The National Famine Commemoration took place yesterday in Kilrush, Co. Clare. Kilrush was a very apt place to hold this year’s commemoration as it was one of the places in Ireland that suffered most from starvation, disease, emigration and evictions
County Clare had the highest number of evictions, in proportion to its population, of any county in Ireland in the years 1849-1854, when nearly ten per cent of its population was permanently evicted.
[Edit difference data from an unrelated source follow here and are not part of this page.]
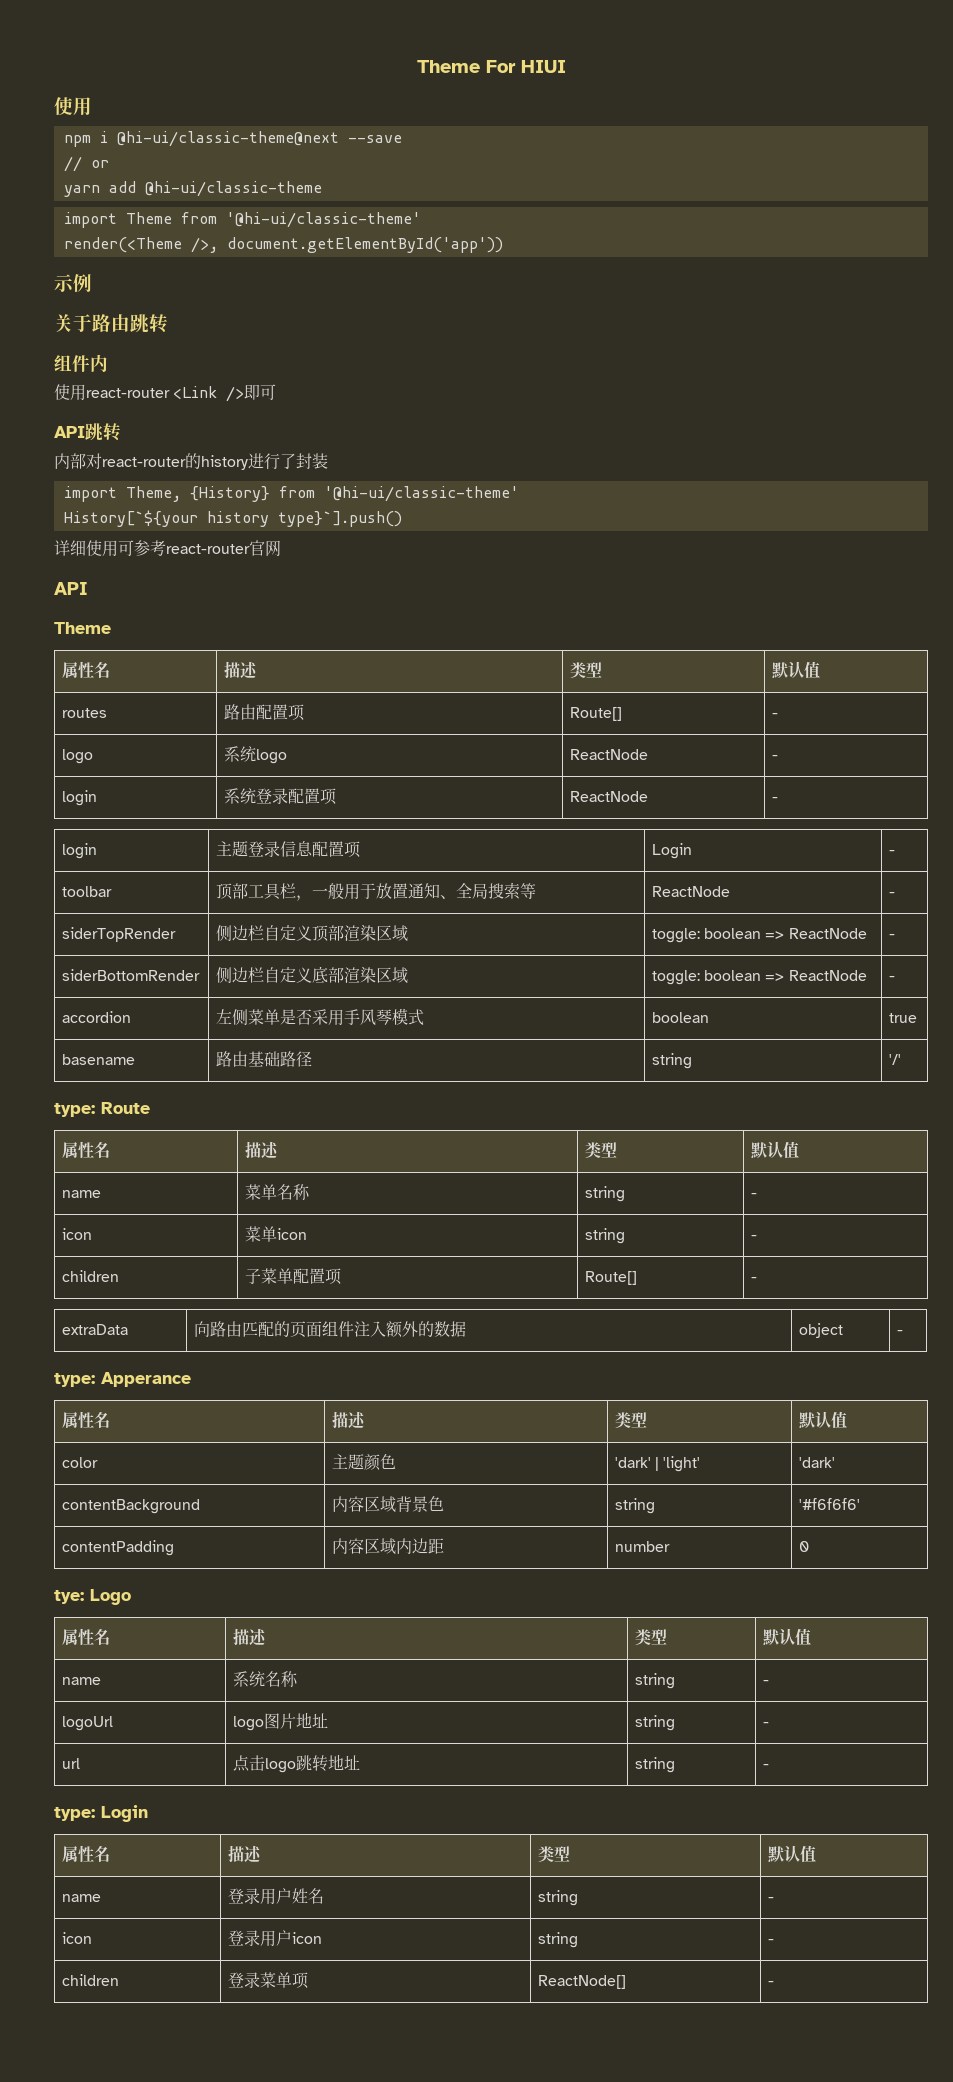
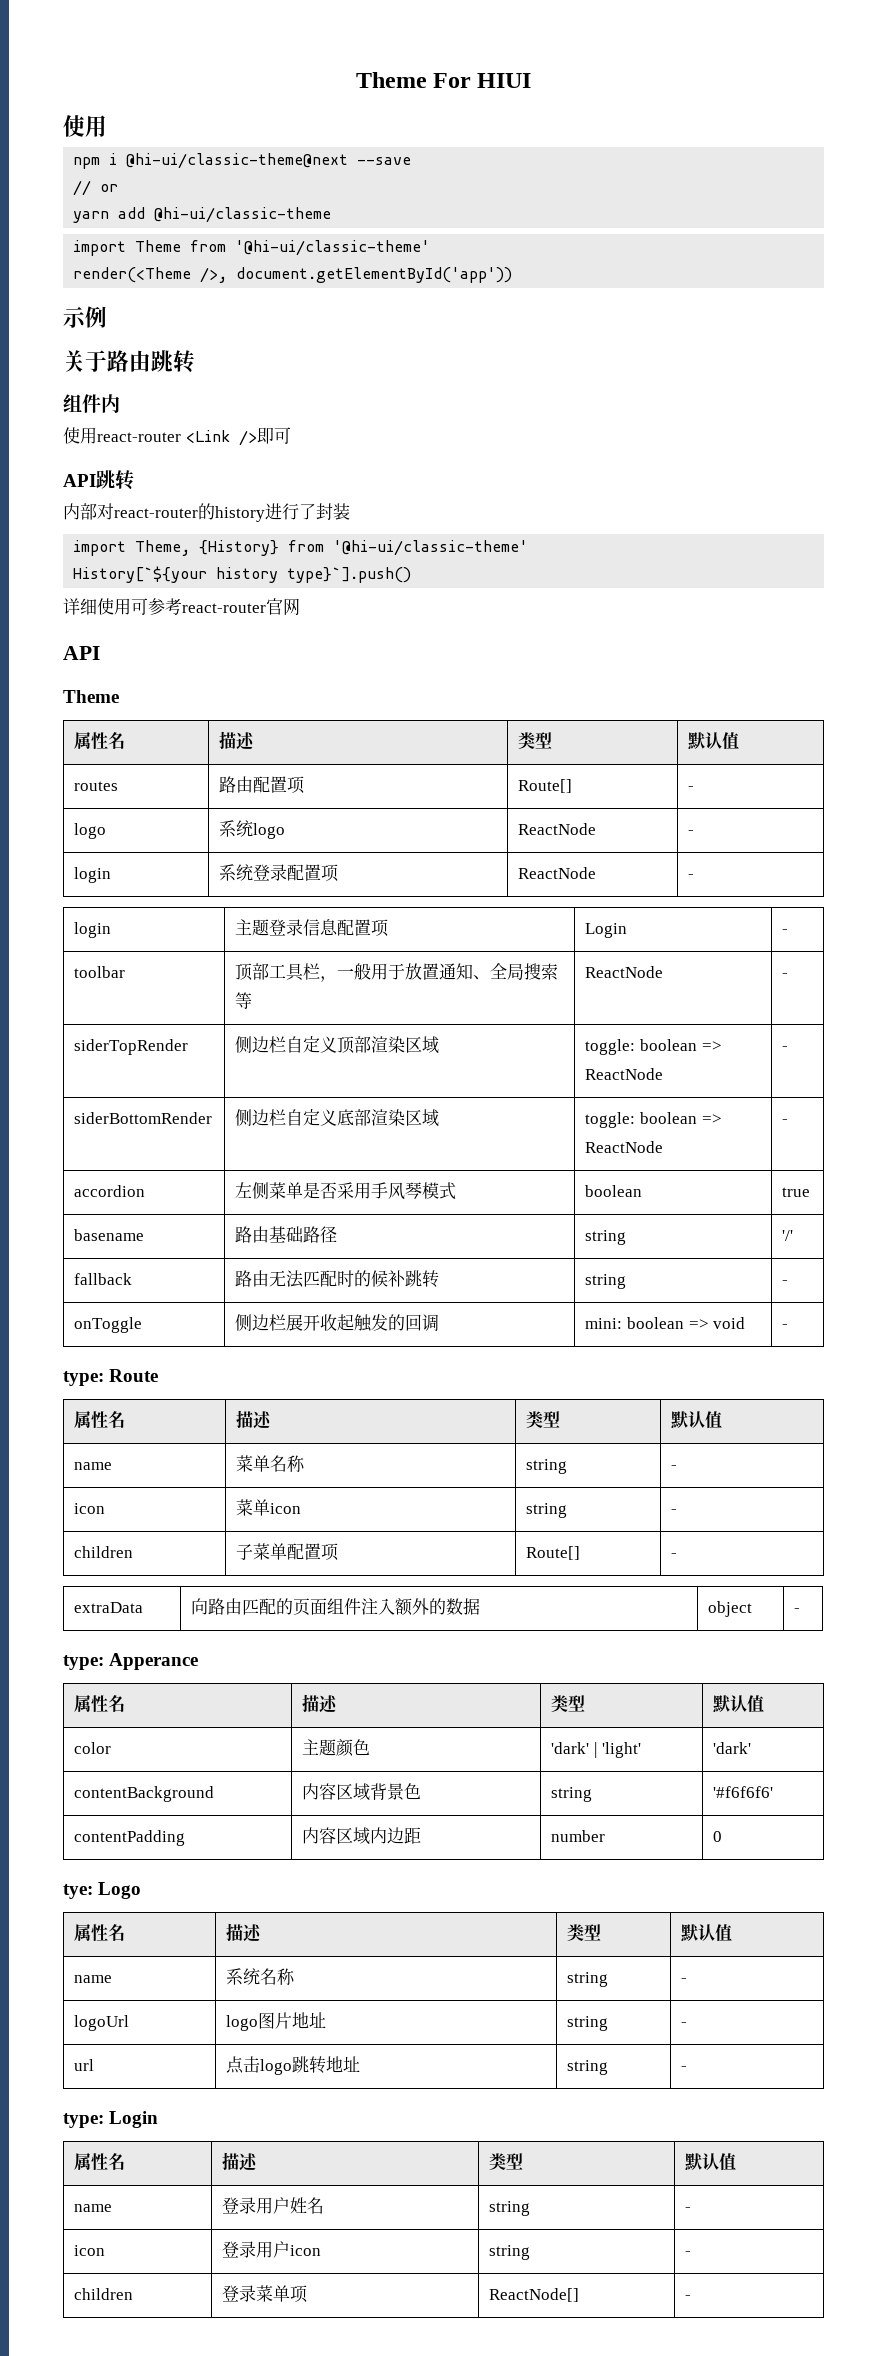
+ fallback | 路由无法匹配时的候补跳转 | string | -
+ onToggle | 侧边栏展开收起触发的回调 | mini: boolean => void | -

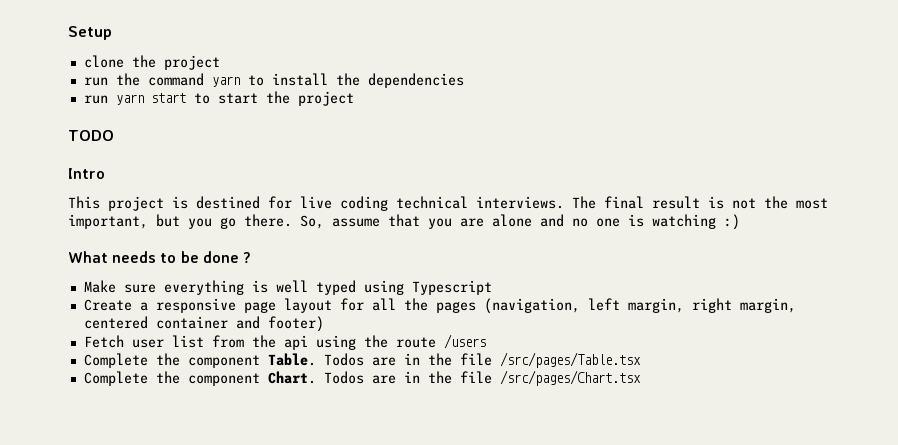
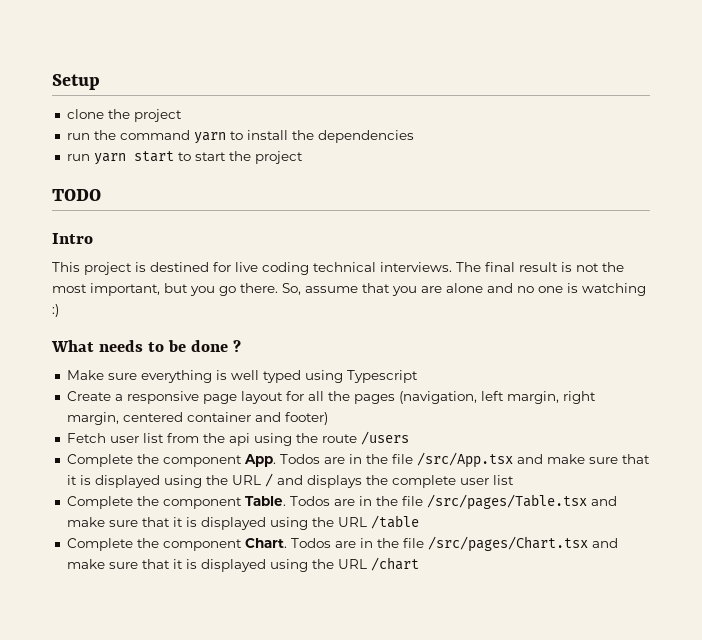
+ Complete the component App. Todos are in the file /src/App.tsx and make sure that it is displayed using the URL / and displays the complete user list
- Todos are in the file /src/pages/Table.tsx
+ Todos are in the file /src/pages/Table.tsx and make sure that it is displayed using the URL /table
- Todos are in the file /src/pages/Chart.tsx
+ Todos are in the file /src/pages/Chart.tsx and make sure that it is displayed using the URL /chart

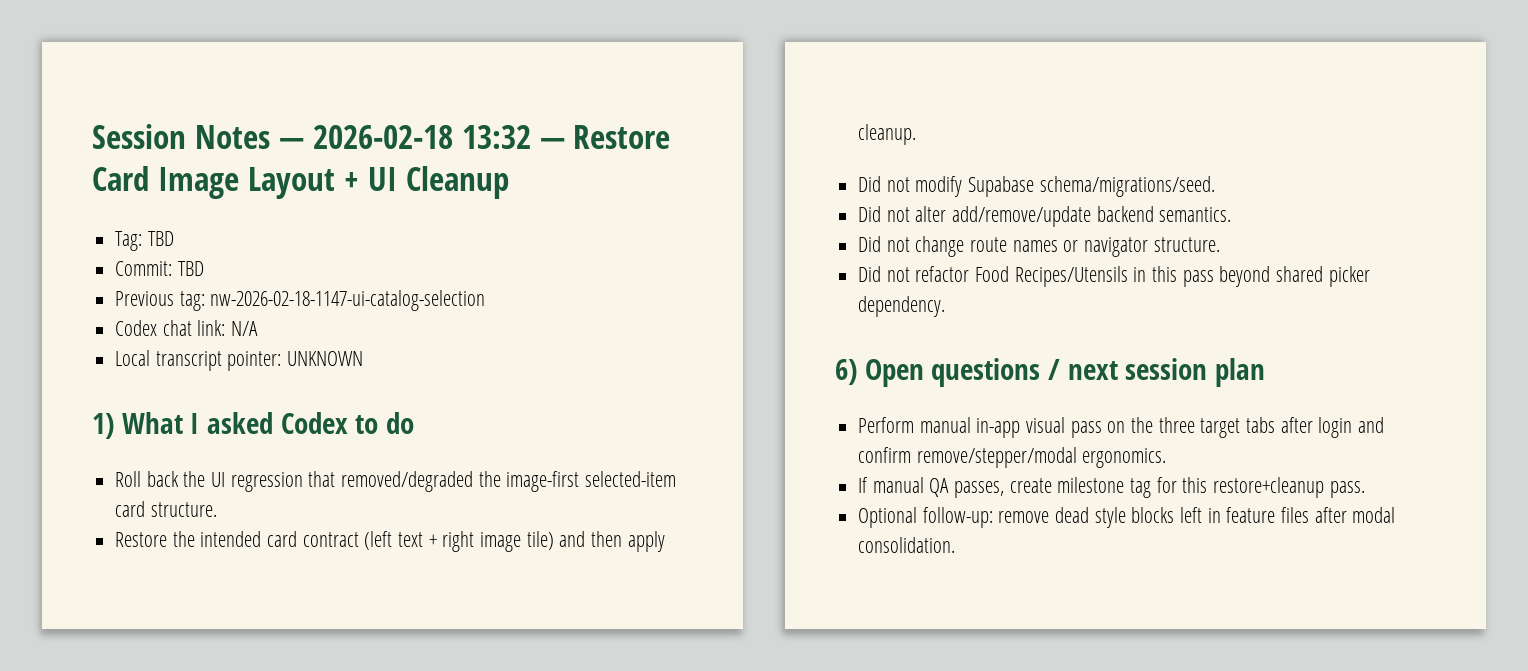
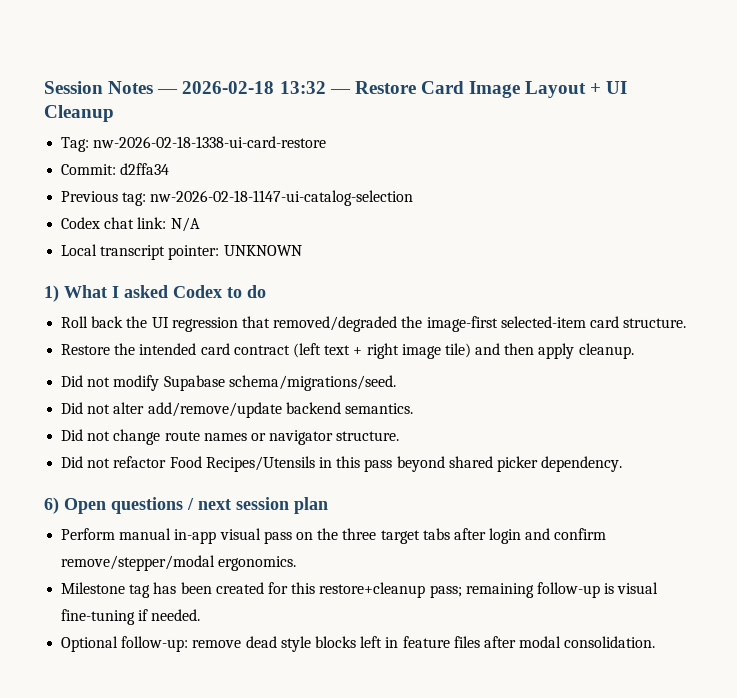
- Tag: TBD
+ Tag: nw-2026-02-18-1338-ui-card-restore
- Commit: TBD
+ Commit: d2ffa34
- If manual QA passes, create milestone tag for this restore+cleanup pass.
+ Milestone tag has been created for this restore+cleanup pass; remaining follow-up is visual fine-tuning if needed.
During the years of the Famine, its people suffered on a horrendous scale, and tens of thousands died from the effects of starvation and disease
Evictions, fever and cholera reduced the population of southwest Clare to such an extent that it has never again attained its pre-famine numbers.
During a formal State ceremony, ambassadors to Ireland laid wreaths in remembrance of all those who suffered or perished during the Famine. President Michael D Higgins, Minister for Arts, Heritage and Gaeltacht Jimmy Deenihan and members of the Defence Forces were in attendance. ambassadors to Ireland laid wreaths in remembrance of all those .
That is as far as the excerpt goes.